Zak Cook for Innovation Process Technology AG (ipt)

Posted on Dec 9, 2024 • Originally published at zkck.github.io

Two Years in the Vault: 4 Best Practices 🔒

#hashicorp #vault #security #devops

I work as an IT consultant. Over the past two years, we've been working with our client on a platform engineering project, where the use of HashiCorp Vault for secrets management was prevalent. Our Vault has enabled us to manage hundreds of credentials, increasing the security of our developer platform, and has resulted in a thorough and battle-tested configuration of our Vault which we can be proud of.

However, over the past two years, there have been quite a few learning moments. Vault is a great product with lots of flexibility, but this opens up a lot of possibilities for misconfiguration or misuse. For us, that meant a few tedious reconfigurations of our Vault. This post aims to share learnings that I wish we had known from the very beginning, in the form into digestible tips.

These tips are for everyone that needs to work with HashiCorp Vault, whether it be as a developer, or as an administrator (you may still learn something). If you don't use Vault, maybe simply bookmark this post, it may come in handy in the future.

TL;DR:

Configure with an infrastructure-as-code (IaC) tool
Policies describe permissions
KVv2: save raw data, format elsewhere
Beware of write permissions on sys/policy
Consider templated policies (upcoming)
KVv2: make secrets "connection bundles" (upcoming)
Utilize -output-policy from the CLI (upcoming)
Think about your path structure (upcoming)

This is a two-part series, I'll cover the first four tips here, and the remaining four in an upcoming post. Stay tuned.

Glossary: I overuse the words component and system a lot. This could refer to microservices, short running jobs, monolith servers, which all run together, to form some sort of workload. If you're running on Kubernetes, think of a component as a Deployment, and a system as the Kubernetes cluster.

Tip 1: Configure with an infrastructure-as-code (IaC) tool

When first starting to integrate a Vault into a large system, one naturally does explorative work locally with the Vault CLI. This is all good, but concretizing that configuration into infrastructure-as-code (IaC) is essential, and by doing it early you'd avoid the pain of migrating your configuration down the road.

Potential solutions for IaC are:

For configuring your Vault, I would generally recommend going for Terraform/OpenTofu, which takes the declarative approach as opposed to Pulumi. Pulumi is a good solution when you have lots of dependencies in a complex system, which need to be handled programmatically.

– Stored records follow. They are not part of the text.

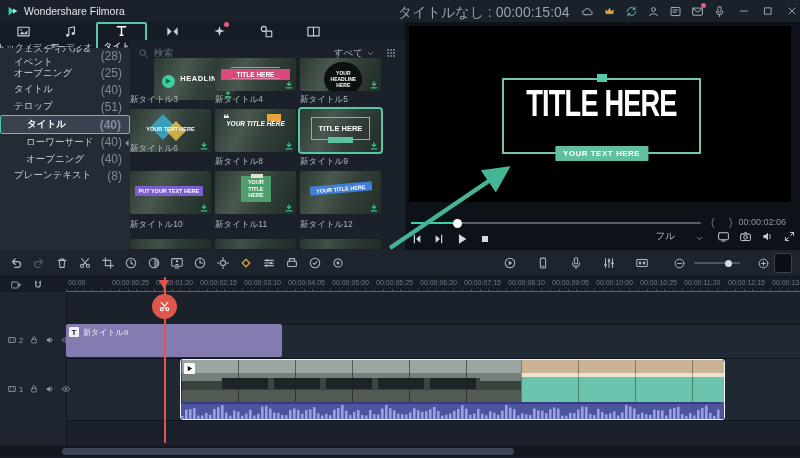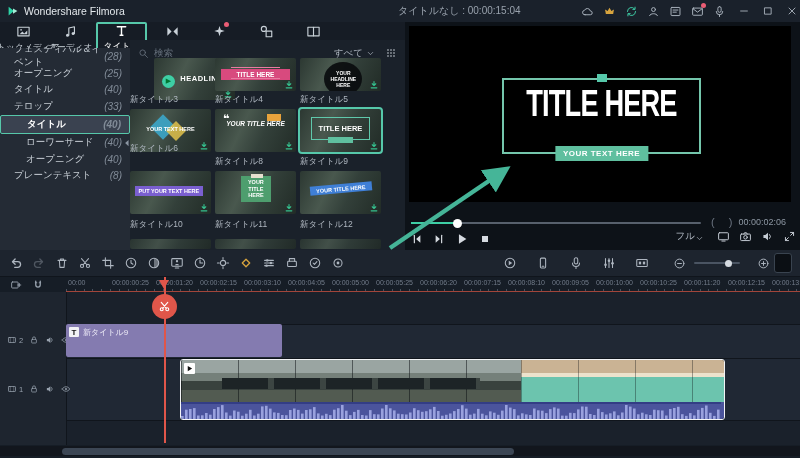--- a/index.html
+++ b/index.html
@@ -14,7 +14,7 @@
   .logo-text{margin-left:4px;color:#e3e8ec;font-size:10.5px;}
   .menus{display:flex;gap:17px;margin-left:22px;font-size:10.5px;color:#c3cad2;}
   .menus span{cursor:default;}
-  .project{position:absolute;left:398px;top:4px;font-size:10px;color:#99a2ad;}
+  .project{position:absolute;left:398px;top:4px;font-size:14px;color:#99a2ad;}
   .tb-icons{position:absolute;right:2px;top:0;height:22px;display:flex;align-items:center;gap:9px;color:#aab3bd;}
   .tb-icons .ic{position:relative;}
   .dot-badge{position:absolute;right:-2px;top:-2px;width:5px;height:5px;border-radius:50%;background:#e95c74;}

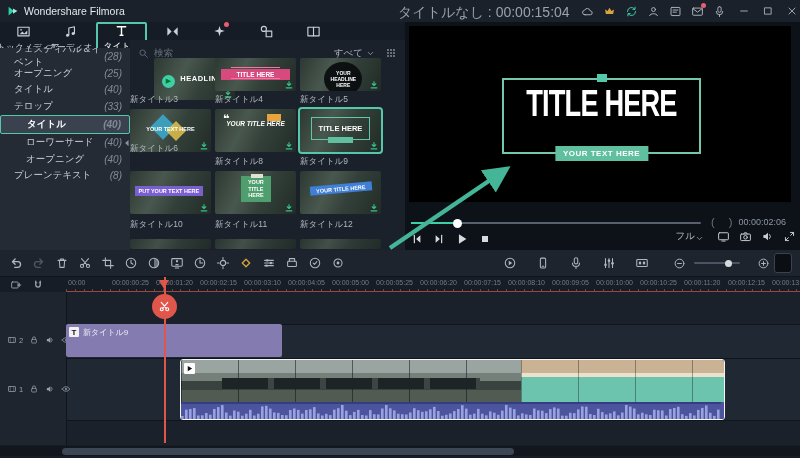--- a/index.html
+++ b/index.html
@@ -33,7 +33,7 @@
            border-right:1px solid #121820;}
   .side-item{position:relative;height:16.8px;display:flex;align-items:center;font-size:9.5px;color:#c6cdd4;
              padding:0 8px 0 14px;cursor:pointer;}
-  .side-item .cnt{margin-left:auto;color:#818b97;font-size:10px;font-style:italic;}
+  .side-item .cnt{margin-left:auto;color:#818b97;font-size:12px;}
   .side-item.child{padding-left:26px;}
   .side-item .caret{position:absolute;left:4px;font-size:7px;color:#9aa3ae;}
   .side-item.selected{background:#3a4250;border:1px solid #56c8aa;border-radius:2px;color:#fff;font-weight:bold;}

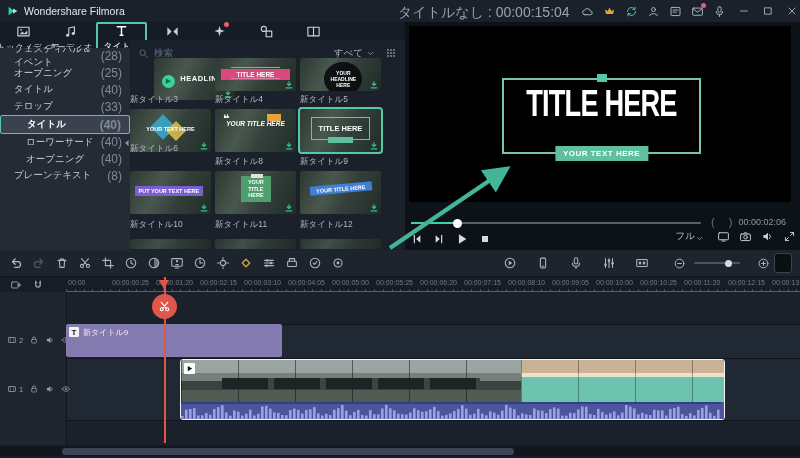--- a/index.html
+++ b/index.html
@@ -277,7 +277,7 @@
       </div>
       <div class="side-item">
         <span>テロップ</span>
-        <span class="cnt">(33)</span>
+        <span class="cnt">(51)</span>
       </div>
       <div class="side-item child selected">
         <span>タイトル</span>

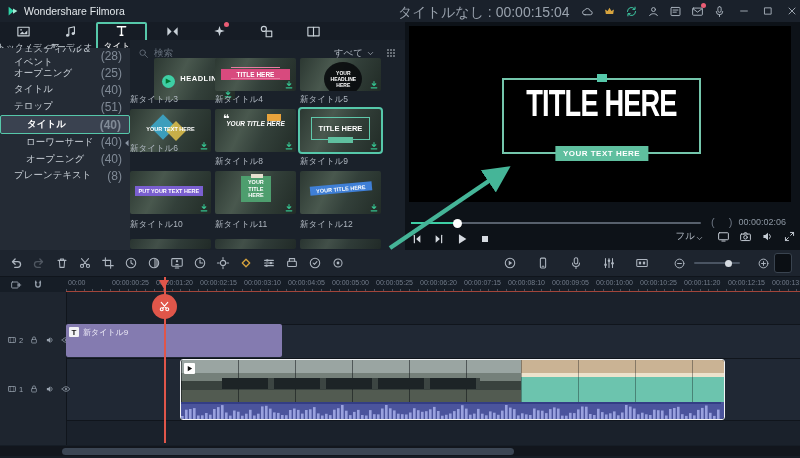--- a/index.html
+++ b/index.html
@@ -69,7 +69,7 @@
   .transport{position:absolute;left:6px;top:208px;width:386px;height:18px;display:flex;align-items:center;color:#d5dae0;}
   .transport .ic{margin-right:10px;cursor:pointer;}
   .pv-right{position:absolute;right:4px;top:208px;display:flex;align-items:center;gap:9px;color:#c6cdd5;}
-  .zoom-sel{display:flex;align-items:flex-end;gap:0;font-size:9.5px;color:#aeb6c0;cursor:pointer;margin-right:4px;}
+  .zoom-sel{display:flex;align-items:flex-end;gap:20px;font-size:9.5px;color:#aeb6c0;cursor:pointer;margin-right:4px;}
   
   .anno{position:absolute;left:0;top:0;width:800px;height:458px;pointer-events:none;z-index:40;}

We started off on our Vault journey by simply documenting how we configured our secrets engines, auth methods and policies. So when we had to set up a new Vault, that meant going through that documentation and running the commands one-by-one. We at some point (painfully) changed to Terraform/OpenTofu, and it directly opened up many doors for us:

Writing a testing framework, where we would test the access to Vault paths by simulating the components in our system, allowing us to check for any regressions
Reusing the IaC to configure Vaults in multiple environments
Integrate with CI pipelines to automate updates to our Vaults

There's many more advantages. Point is, start with IaC directly, so you don't have to go through the same process as we did, of integrating an already configured Vault with IaC. In case you have to: Terraform Import Blocks saved our lives :)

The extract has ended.